For many, the main point of investing in the stock market is to achieve spectacular returns. While not every stock performs well, when investors win, they can win big. Just think about the savvy investors who held Data#3 Limited (ASX:DTL) shares for the last five years, while they gained 432%. This just goes to show the value creation that some businesses can achieve. On top of that, the share price is up 22% in about a quarter.
To quote Buffett, 'Ships will sail around the world but the Flat Earth Society will flourish. There will continue to be wide discrepancies between price and value in the marketplace...' One imperfect but simple way to consider how the market perception of a company has shifted is to compare the change in the earnings per share (EPS) with the share price movement.
During five years of share price growth, Data#3 achieved compound earnings per share (EPS) growth of 19% per year. This EPS growth is slower than the share price growth of 40% per year, over the same period. This suggests that market participants hold the company in higher regard, these days. That's not necessarily surprising considering the five-year track record of earnings growth.
The image below shows how EPS has tracked over time (if you click on the image you can see greater detail).
We know that Data#3 has improved its bottom line lately, but is it going to grow revenue? If you're interested, you could check this free report showing consensus revenue forecasts.
What About Dividends?
When looking at investment returns, it is important to consider the difference between total shareholder return (TSR) and share price return. Whereas the share price return only reflects the change in the share price, the TSR includes the value of dividends (assuming they were reinvested) and the benefit of any discounted capital raising or spin-off. Arguably, the TSR gives a more comprehensive picture of the return generated by a stock. In the case of Data#3, it has a TSR of 601% for the last 5 years. That exceeds its share price return that we previously mentioned. This is largely a result of its dividend payments!
A Different Perspective
It's good to see that Data#3 has rewarded shareholders with a total shareholder return of 139% in the last twelve months. That's including the dividend. That gain is better than the annual TSR over five years, which is 48%. Therefore it seems like sentiment around the company has been positive lately. Someone with an optimistic perspective could view the recent improvement in TSR as indicating that the business itself is getting better with time.
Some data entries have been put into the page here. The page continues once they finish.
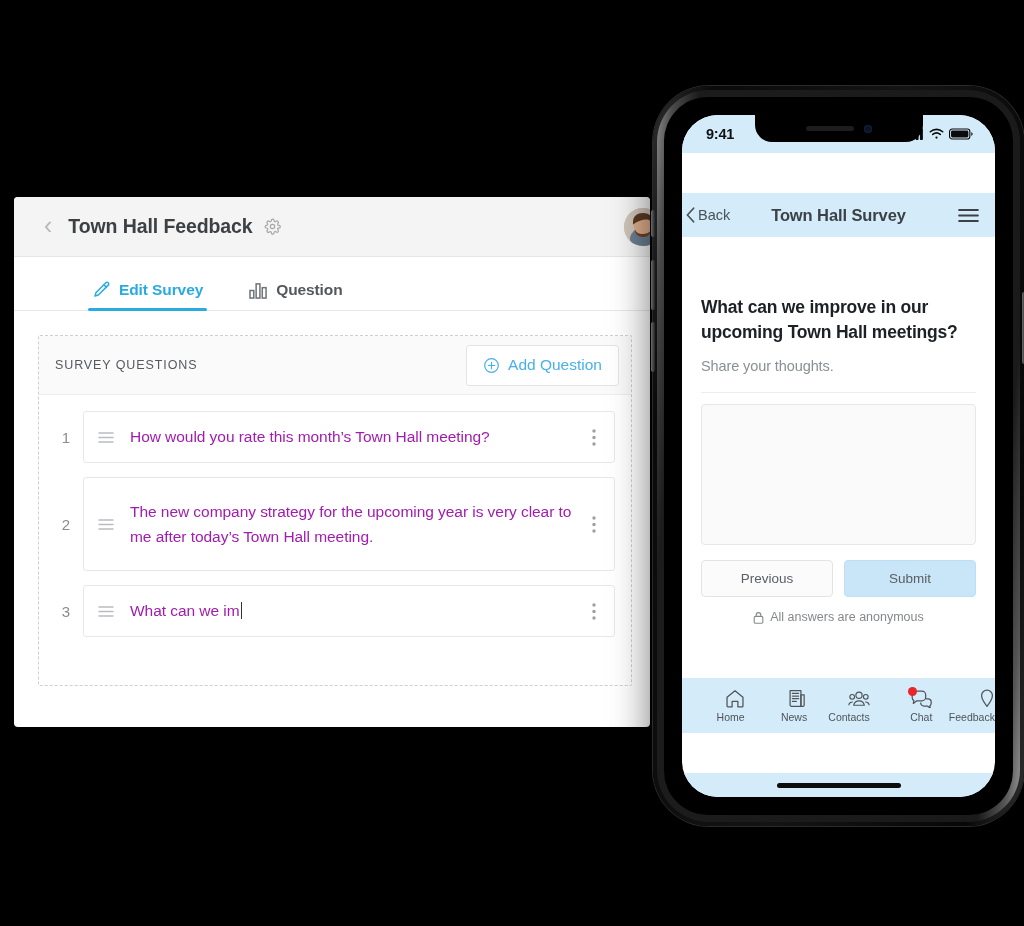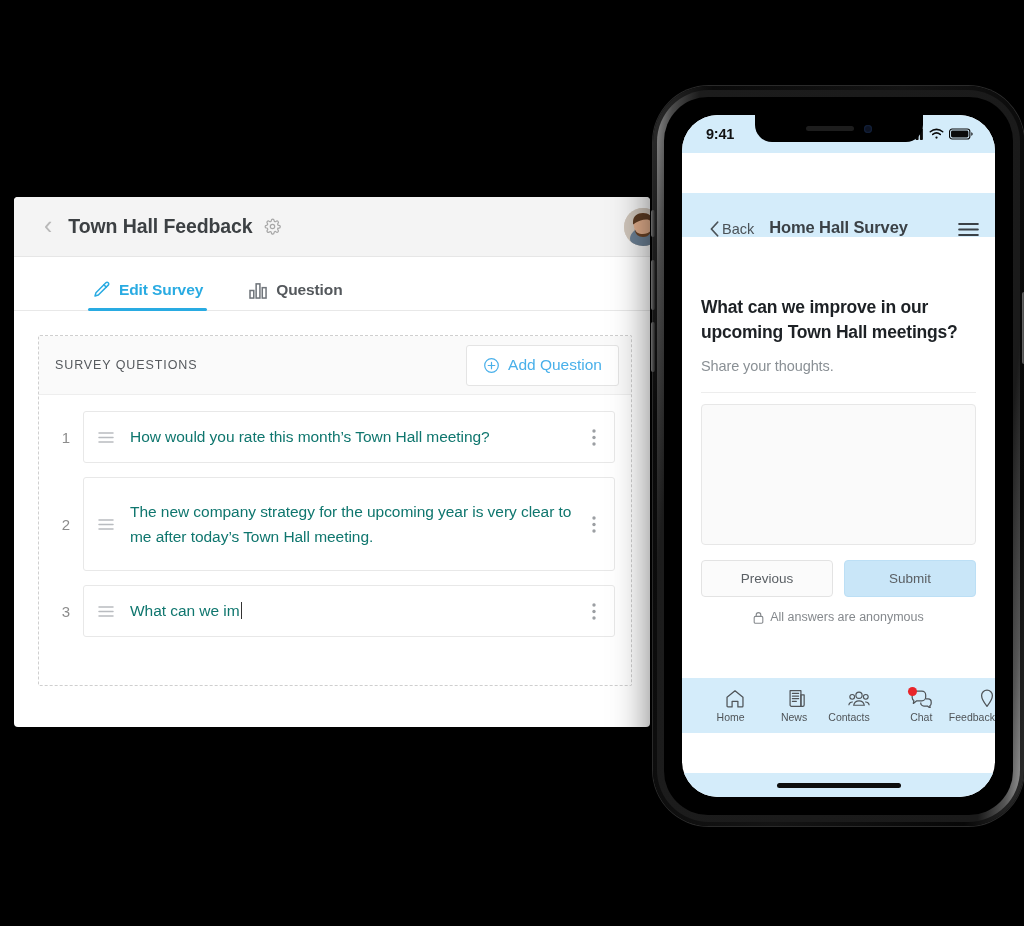"Back" .navbar { align-items: flex-end -> center; padding: 0 16px 0 28px -> 0 16px 0 4px }
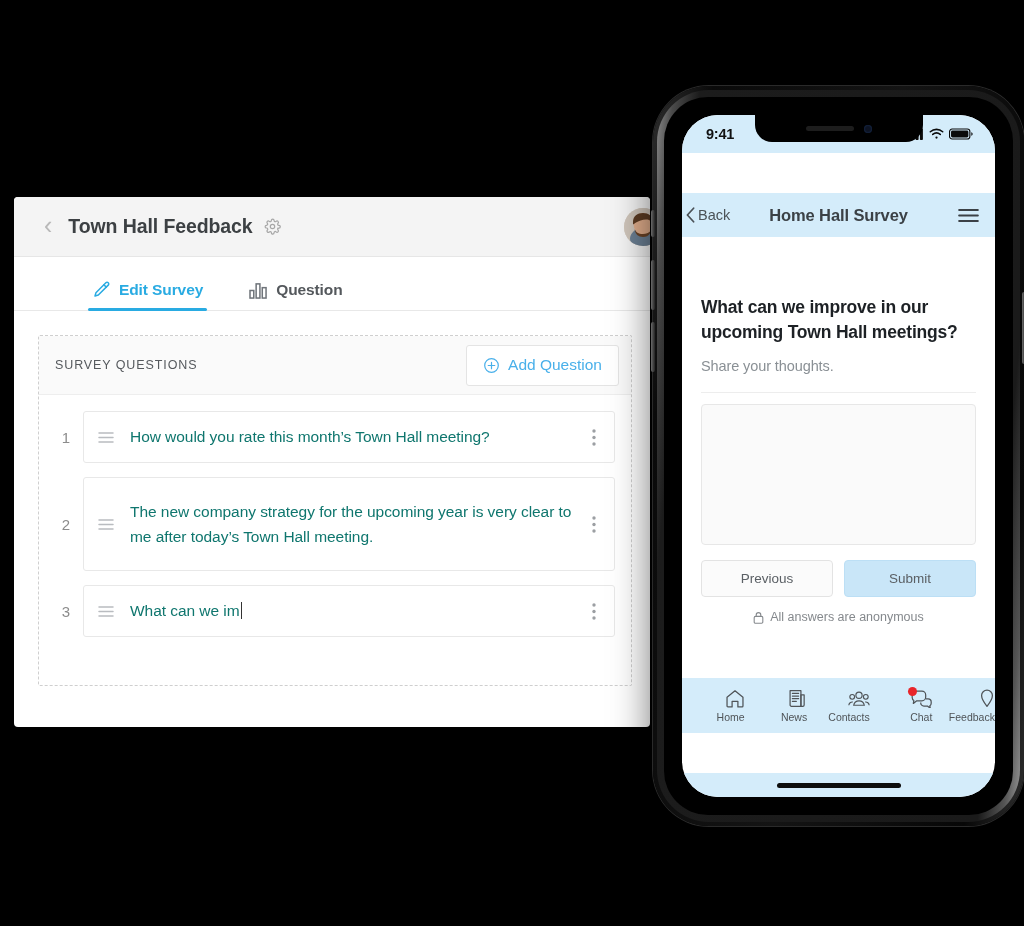"Home Hall Survey" span.nav-title { text: Home -> Town }
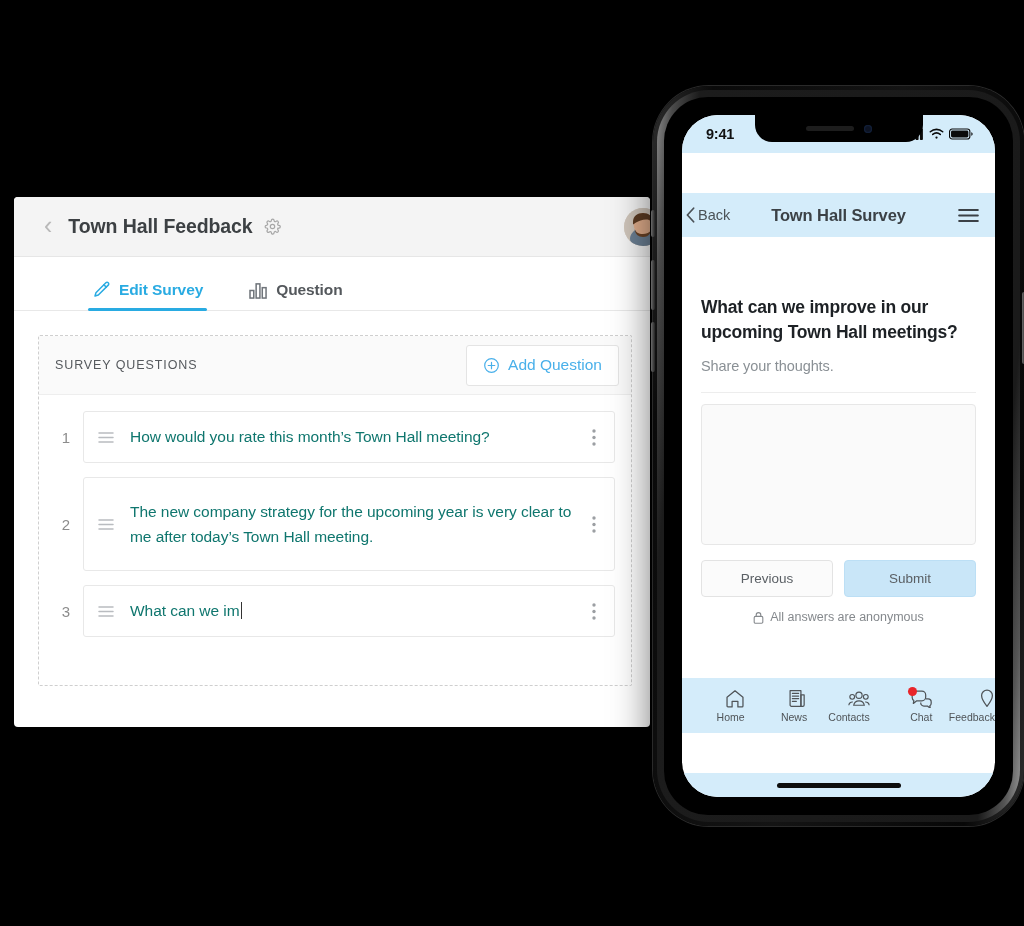"How would you rate this" .qtext { color: #0f766e -> #a21caf }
If you would like to research Data#3 in more detail then you might want to take a look at whether insiders have been buying or selling shares in the company.
But note: Data#3 may not be the best stock to buy. So take a peek at this free list of interesting companies with past earnings growth (and further growth forecast).
Please note, the market returns quoted in this article reflect the market weighted average returns of stocks that currently trade on AU exchanges.
If you spot an error that warrants correction, please contact the editor at firstname.lastname@example.org. This article by Simply Wall St is general in nature. It does not constitute a recommendation to buy or sell any stock, and does not take account of your objectives, or your financial situation. Simply Wall St has no position in the stocks mentioned.
We aim to bring you long-term focused research analysis driven by fundamental data. Note that our analysis may not factor in the latest price-sensitive company announcements or qualitative material. Thank you for reading.